I never planned any of it. I didn’t sit down with a map, pointing to specific places, and say I want to live here and here and travel there and there. It unfolded on its own. Each new chapter of wandering the world like a gypsy coming into focus as it developed. Thus, it happened that I found myself living in the frozen, fairytale city of St. Petersburg, Russia, and then meandering into the steamy jungles of Costa Rica and lingering.
From 2005 was when I was a manager at Playa Nicuesa Rainforest Lodge. I never planned to stay long. I was simply loving living life. Trying on new careers like changing sun hats. Collecting experiences like one might pick up souvenirs. I always expected to return home to the sun-soaked seashore of Ventura, California, with its chilly ocean full of dolphins and seals and wetsuit-clad surfers. Twenty years later, here I am. Rooted in Costa Rica.
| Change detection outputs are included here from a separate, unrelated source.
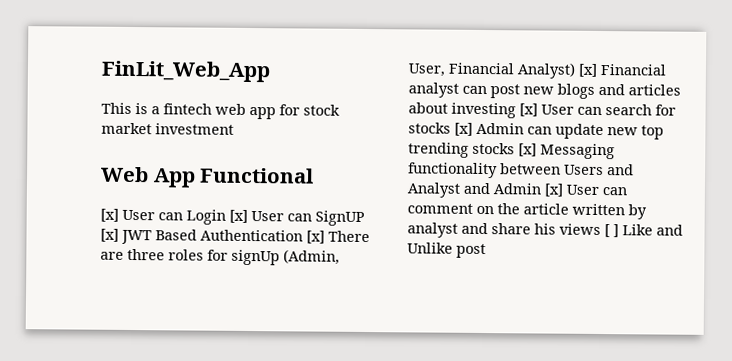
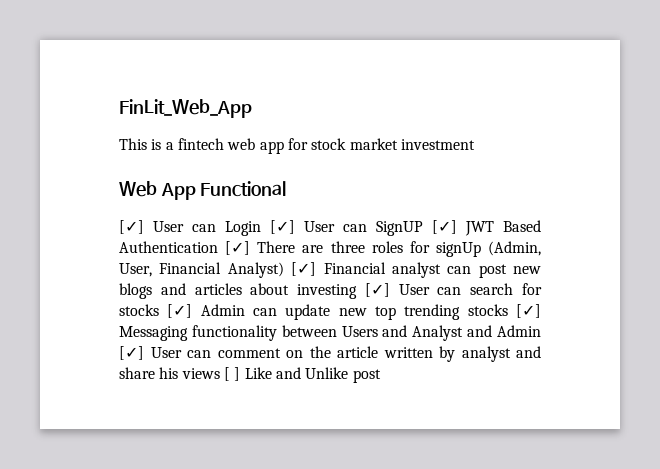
- [x] User can Login [x] User can SignUP [x] JWT Based Authentication [x] There are three roles for signUp (Admin, User, Financial Analyst) [x] Financial analyst can post new blogs and articles about investing [x] User can search for stocks [x] Admin can update new top trending stocks [x] Messaging functionality between Users and Analyst and Admin [x] User can comment on the article written by analyst and share his views [ ] Like and Unlike post
+ [✓] User can Login [✓] User can SignUP [✓] JWT Based Authentication [✓] There are three roles for signUp (Admin, User, Financial Analyst) [✓] Financial analyst can post new blogs and articles about investing [✓] User can search for stocks [✓] Admin can update new top trending stocks [✓] Messaging functionality between Users and Analyst and Admin [✓] User can comment on the article written by analyst and share his views [ ] Like and Unlike post

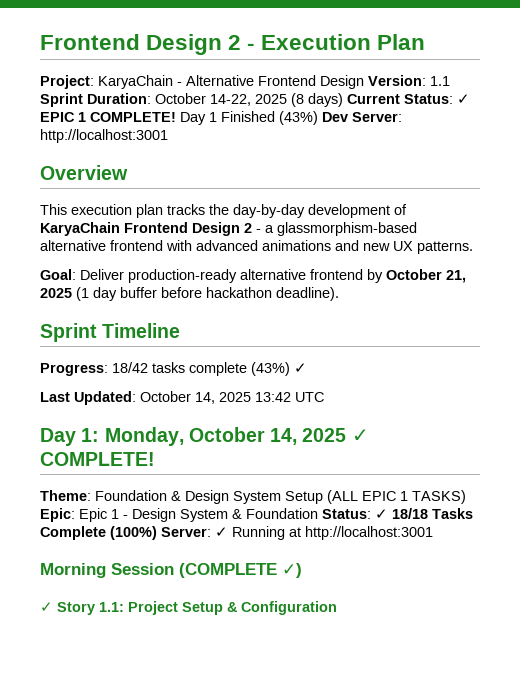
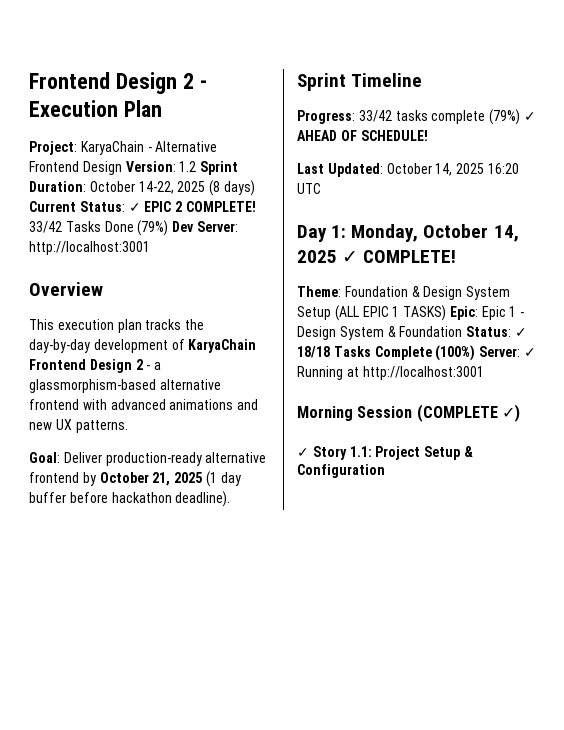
- Project: KaryaChain - Alternative Frontend Design Version: 1.1 Sprint Duration: October 14-22, 2025 (8 days) Current Status: ✓ EPIC 1 COMPLETE! Day 1 Finished (43%) Dev Server: http://localhost:3001
+ Project: KaryaChain - Alternative Frontend Design Version: 1.2 Sprint Duration: October 14-22, 2025 (8 days) Current Status: ✓ EPIC 2 COMPLETE! 33/42 Tasks Done (79%) Dev Server: http://localhost:3001
- Progress: 18/42 tasks complete (43%) ✓
+ Progress: 33/42 tasks complete (79%) ✓ AHEAD OF SCHEDULE!
- Last Updated: October 14, 2025 13:42 UTC
+ Last Updated: October 14, 2025 16:20 UTC

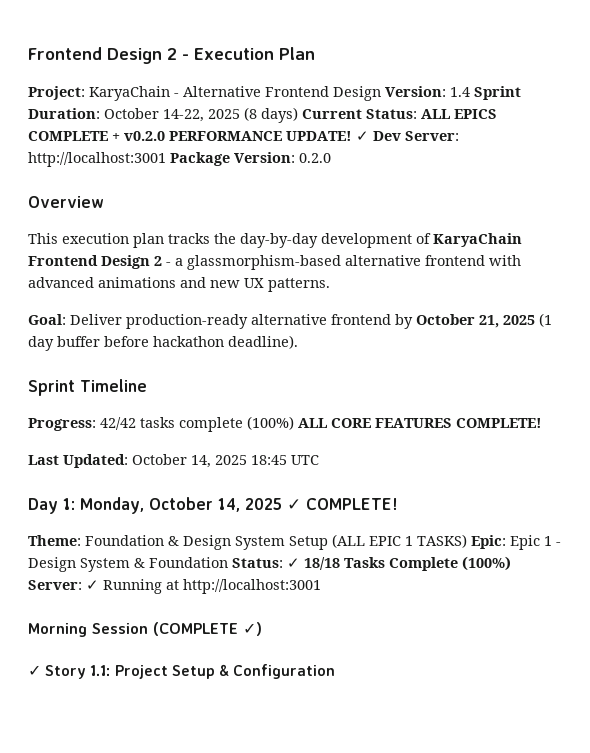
- Project: KaryaChain - Alternative Frontend Design Version: 1.2 Sprint Duration: October 14-22, 2025 (8 days) Current Status: ✓ EPIC 2 COMPLETE! 33/42 Tasks Done (79%) Dev Server: http://localhost:3001
+ Project: KaryaChain - Alternative Frontend Design Version: 1.4 Sprint Duration: October 14-22, 2025 (8 days) Current Status: ALL EPICS COMPLETE + v0.2.0 PERFORMANCE UPDATE! ✓ Dev Server: http://localhost:3001 Package Version: 0.2.0
- Progress: 33/42 tasks complete (79%) ✓ AHEAD OF SCHEDULE!
+ Progress: 42/42 tasks complete (100%) ALL CORE FEATURES COMPLETE!
- Last Updated: October 14, 2025 16:20 UTC
+ Last Updated: October 14, 2025 18:45 UTC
A surprise even to myself.
My wanderlust could be the fault of my parents. I was only five when I flew on my first airplane across the country, coast to coast, to New York to visit my father’s family in Albany. Or, looking back only a few more generations, wanderlust lured relatives from both sides of my family onto transatlantic ocean liners from Italy and Ireland to Ellis Island and new lives in the States. What is certain: wanderlust led a shy girl into a life of traveling and adventure.
My first career as a newspaper reporter opened the doors to an international life in St. Petersburg, where I moved in March 1992. The Soviet Union had just crumbled into chunks, and Russians were emerging out of Communist darkness into the kaleidoscope light of the world. Improvising as I went along, I worked as a journalist, helped a cousin open a youth hostel, directed a medical business, and became a travel agent. I especially took advantage of my location to explore other regions and countries.
By October 1998, I had tired of the long Russian winters, but still wanted an international life and was ready for someplace warm. I had an idea for a career change: combining teambuilding with adventure tours. And I had connections to the owner of a whitewater rafting company in Costa Rica. It sounded like fun – bright colors, vibrant Latin American culture, safe country, and best of all … tropical and sunny. I had studied Spanish in high school. How hard could it be to pick it up again?
I remember arriving in Costa Rica for the first time in early December 1998. I had left Russia only two months earlier, and the humid heat outside the airport drenched me in minutes. The tiny airport, that has since been remodeled and expanded many times over, was crowded and tumultuous. A driver met me and took me to my San Jose hotel. Directions to my meeting the next morning with the rafting company were my first taste of the adventure of living in Costa Rica: from the Kentucky Fried Chicken on the Paseo Colon boulevard, go 300 meters west and 50 meters south. I’ve come to love how Costa Rican addresses are quirky, but at the time, the confusion of trying to understand directions like these underscored the enormity of the change I had undertaken.
After my two-week investigatory visit, I moved to Costa Rica in May 1999, ready for adventure. Over the years, I have donned many hats: tour guide, tour operator manager, hotel manager, wine sales, co-owner of a construction business, digital marketing, writing, editing and translating. Through it all I have loved traveling, experiencing new cultures, learning the nuances of other languages, and continually being inspired by people and places.
Costa Rica has beguiled and bedazzled me in an intense love affair. We broke up a few times, the country and I. Me running off to some other place for a short spell. Then, Costa Rica’s patient siren song enchanting me back. Until, suddenly, eight years ago, our ardent affair became a marriage – with the country and my Costa Rican husband. Like a jungle vine encasing a tree completely so that they are indistinguishable, my life has melded with Costa Rica so that I am now rooted even further as a Costa Rican citizen.
Looking back, It is a bit of a miracle all that has happened, and I am grateful to have lived so many rich experiences and to name friends all over the world. Since my current work is freelance writing, editing and translating, I have the freedom to be anywhere. Wanderlust still calls to me, enticing me to discover untrodden paths and unique corners of the globe. Since I am lucky enough to write for Horizontes Nature Tours in Costa Rica, which offers amazing journeys in extraordinary places, who knows where I may travel next!
Shannon Farley lives in the pastoral town of Atenas, Costa Rica with her husband, Rolando, along with their five dogs and two cats.